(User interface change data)
....................
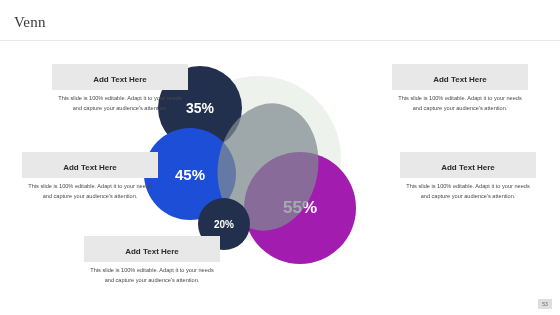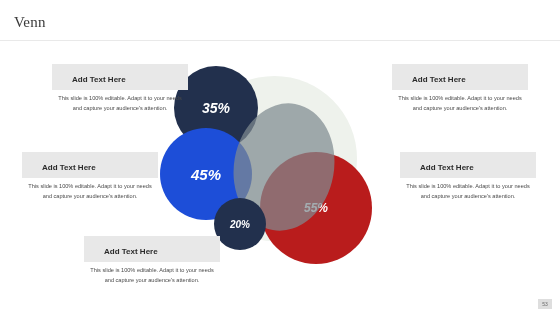"Add Text Here" .callout .bar { text-align: none -> center }
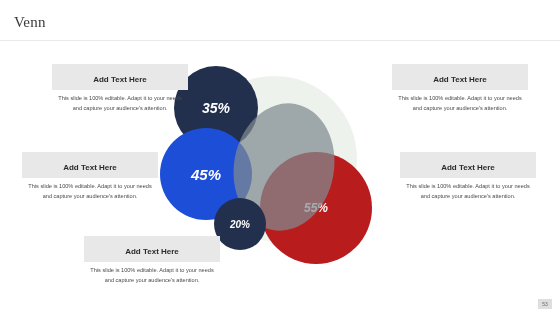"35%" .venn { font-style: italic -> none; left: 154px -> 138px }
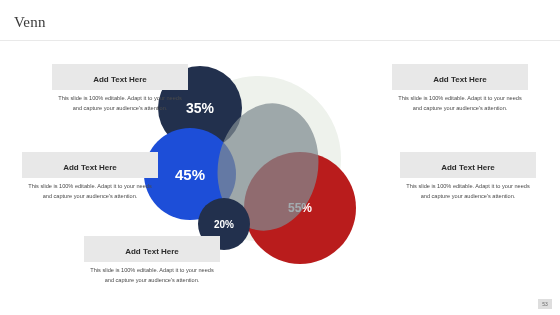"55%" .c-55 { background: #b91c1c -> #a21caf; font-size: 12px -> 17px }
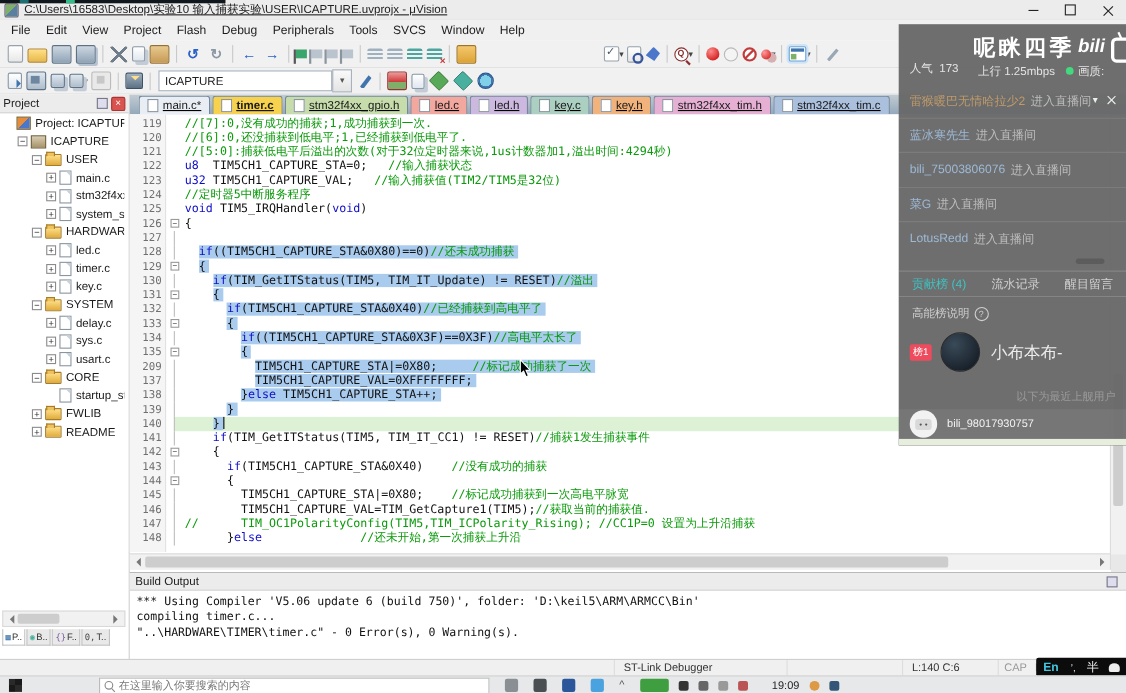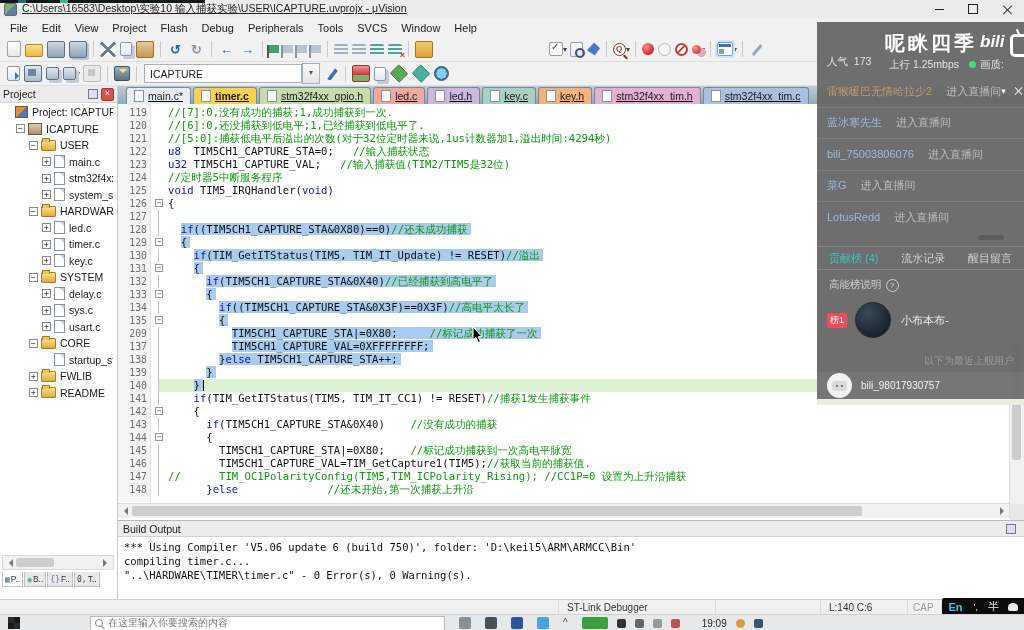"雷猴暖巴无情哈拉少2" .ov-user { margin-right: 14px -> 5px }
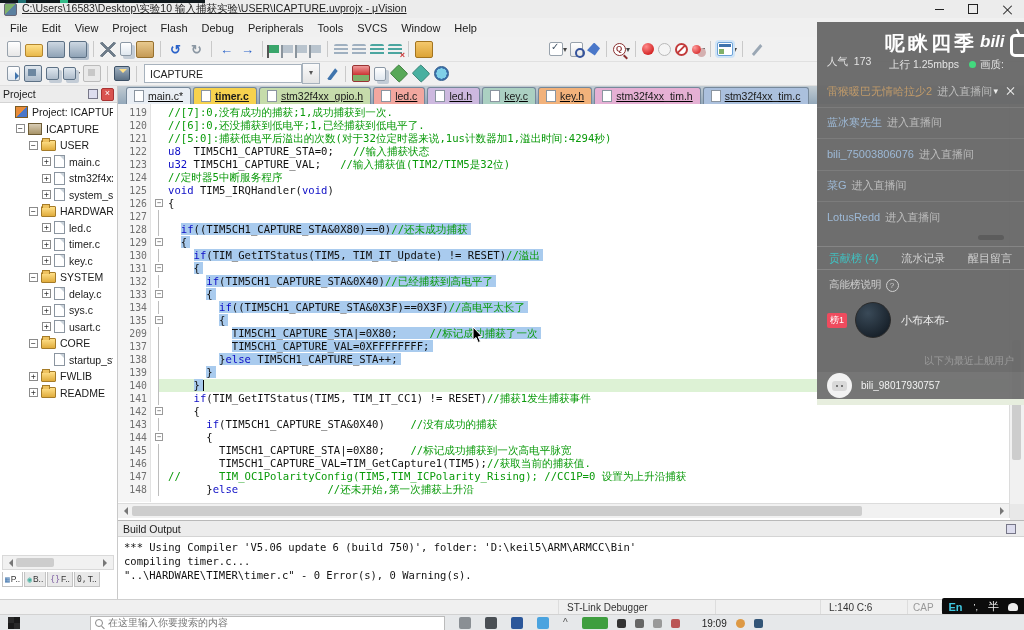"小布本布-" .rname { font-size: 11px -> 15px }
....................
#### WORK TASK
Nothing but the records above, retyped exactly and stripped of images, should appear in the answer.

#### WRITTEN RESPONSE
"Add Text Here" .callout .bar { text-align: none -> center }
"35%" .venn { font-style: italic -> none; left: 154px -> 138px }
"55%" .c-55 { background: #b91c1c -> #a21caf; font-size: 12px -> 17px }
"雷猴暖巴无情哈拉少2" .ov-user { margin-right: 14px -> 5px }
"小布本布-" .rname { font-size: 11px -> 15px }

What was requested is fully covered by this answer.